Modelling decisions to undergo genetic testing for susceptibility to common health conditions
An ancillary study of the Multiplex Initiative
Wade, C. H., Shiloh, S., Woolford, S. W., Roberts, J. S., Alford, S. H., Marteau, T. M., & Biesecker, B. B. (2012). Modelling decisions to undergo genetic testing for susceptibility to common health conditions: An ancillary study of the Multiplex Initiative. Psychology & Health, 27(4), 430-44. https://doi.org/10.1080/08870446.2011.586699
New genetic tests reveal risks for multiple conditions simultaneously, although little is understood about the psychological factors that affect testing uptake. We assessed a conceptual model called the multiplex genetic testing model (MGTM) using structural equation modelling.

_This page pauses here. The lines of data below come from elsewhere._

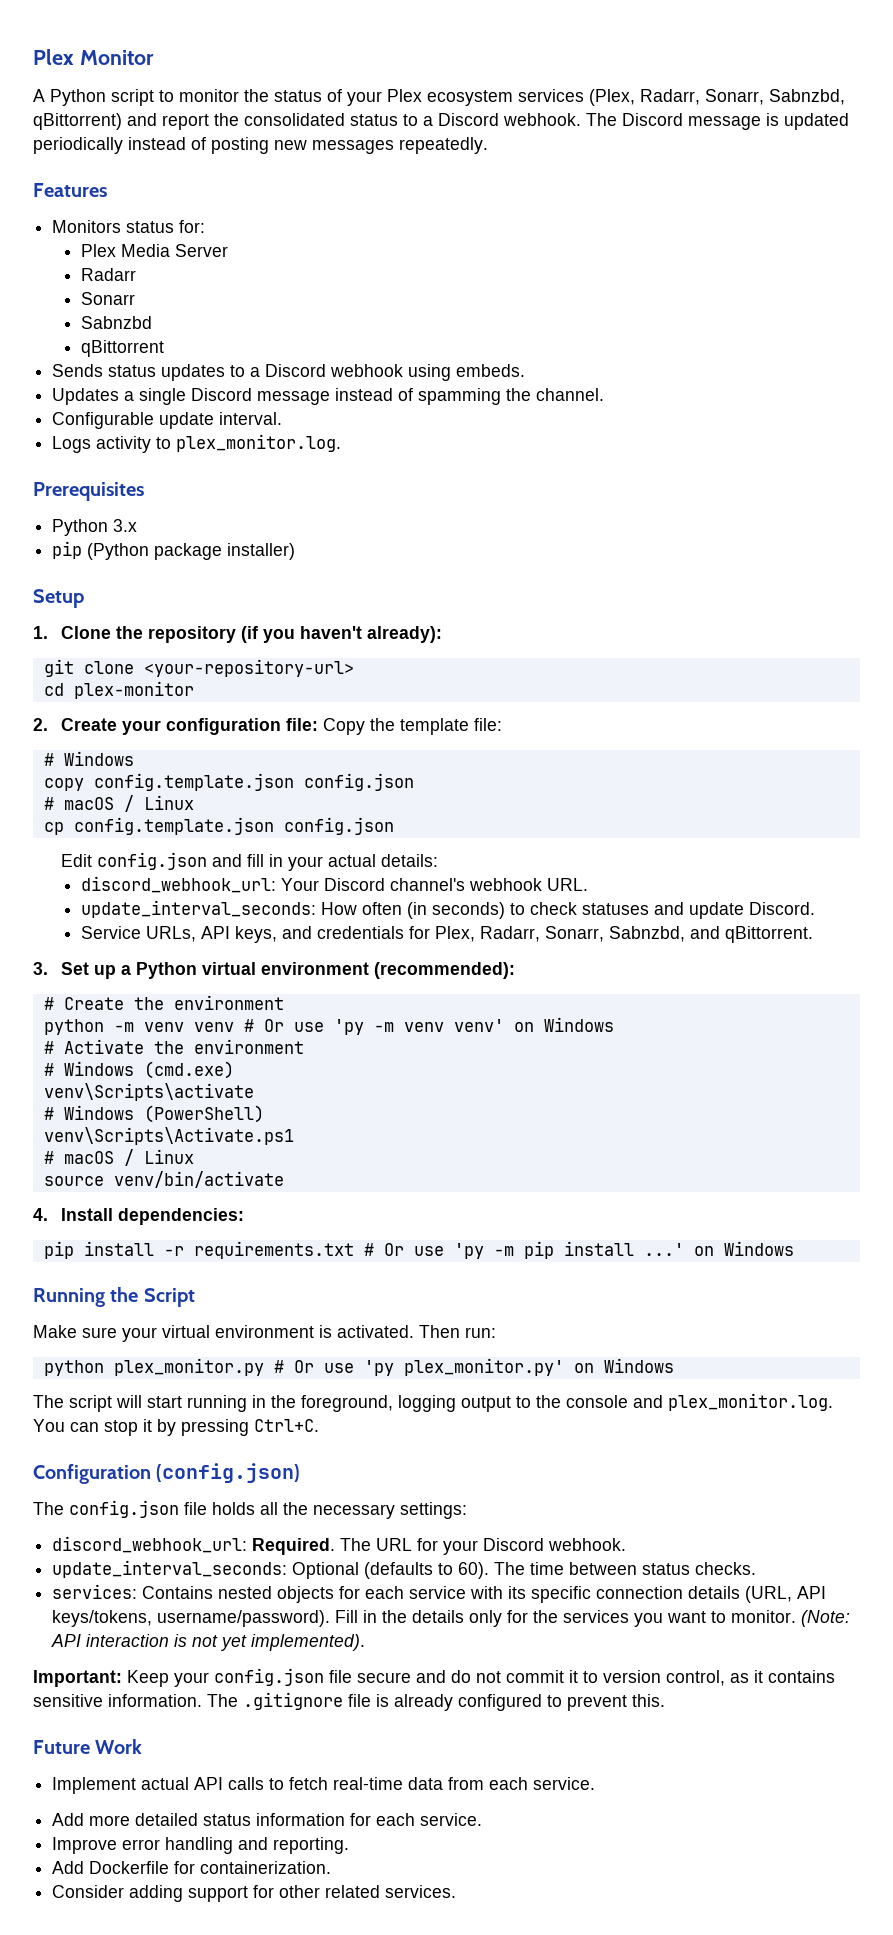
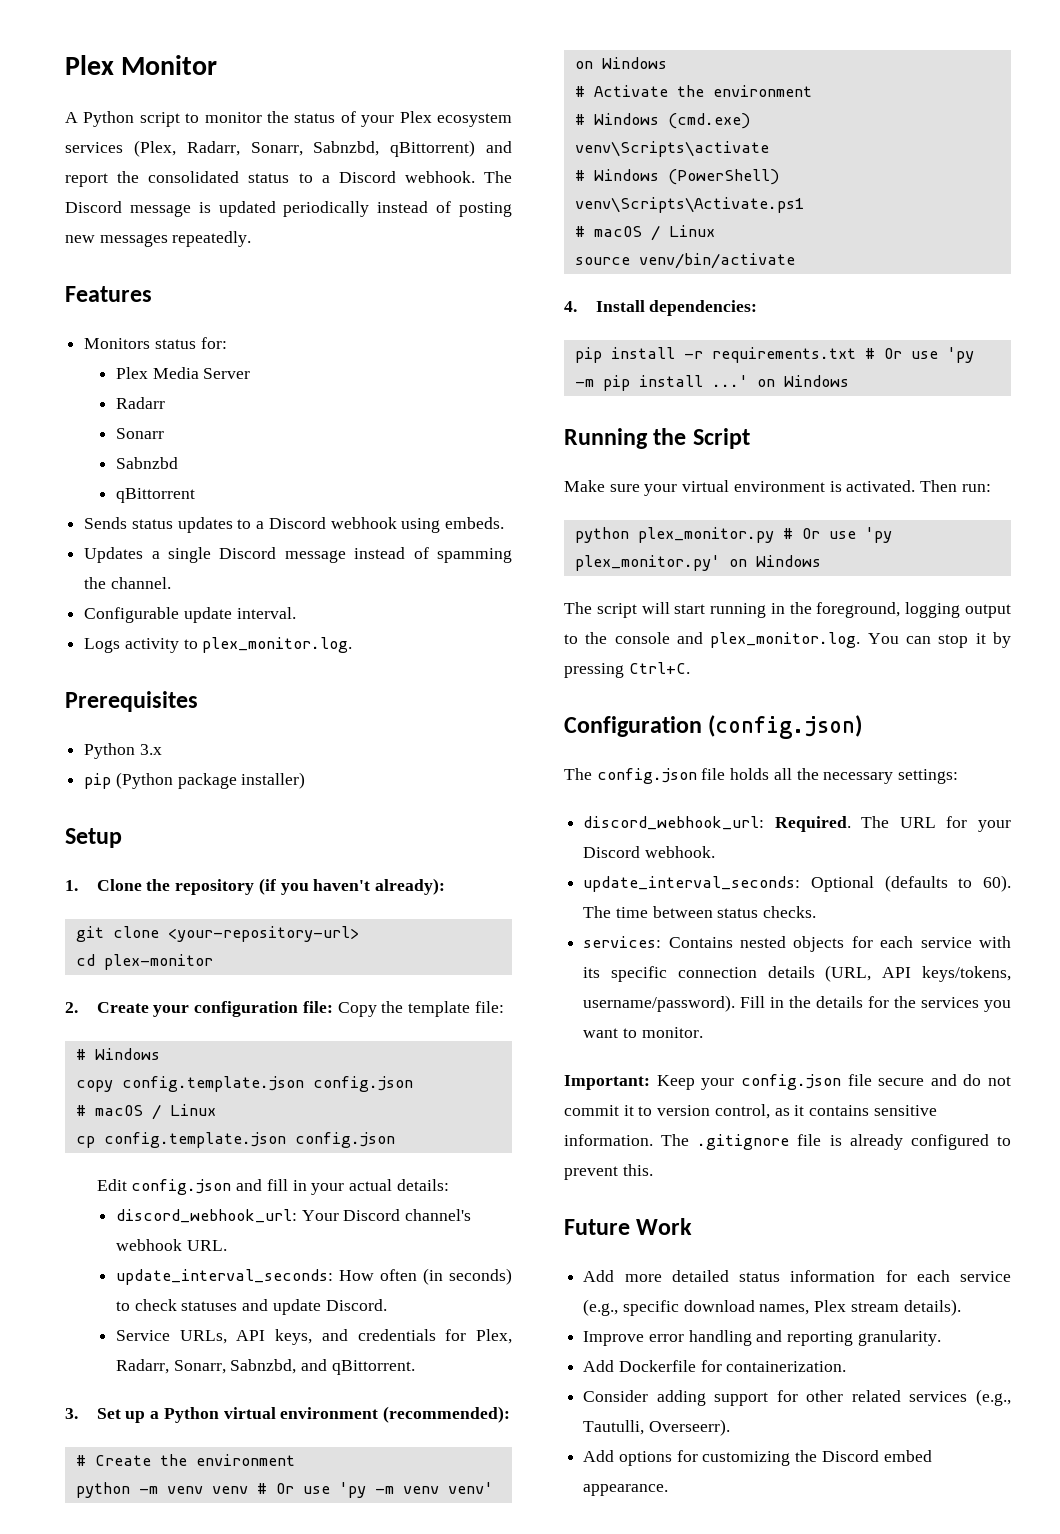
- Fill in the details only for the services you want to monitor. (Note: API interaction is not yet implemented).
+ Fill in the details for the services you want to monitor.
- Implement actual API calls to fetch real-time data from each service.
- Add more detailed status information for each service.
+ Add more detailed status information for each service (e.g., specific download names, Plex stream details).
- Improve error handling and reporting.
+ Improve error handling and reporting granularity.
- Consider adding support for other related services.
+ Consider adding support for other related services (e.g., Tautulli, Overseerr).
+ Add options for customizing the Discord embed appearance.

The MGTM delineates worry, perceived severity, perceived risk, response efficacy and attitudes towards testing as predictors of intentions and behaviour. Participants were 270 healthy insured adults aged 25-40 from the Multiplex Initiative conducted within a health care system in Detroit, MI, USA. Participants were offered a genetic test that assessed risk for eight common health conditions. Confirmatory factor analysis revealed that worry, perceived risk and severity clustered into two disease domains: cancer or metabolic conditions. Only perceived severity of metabolic conditions was correlated with general response efficacy (β = 0.13, p<0.05), which predicted general attitudes towards testing (β = 0.24, p<0.01). Consistent with our hypothesised model, attitudes towards testing were the strongest predictors of intentions to undergo testing (β = 0.49, p<0.01), which in turn predicted testing uptake (OR 17.7, β = 0.97, p<0.01). The MGTM explained a striking 48% of the variance in intentions and 94% of the variation in uptake. These findings support use of the MGTM to explain psychological predictors of testing for multiple health conditions.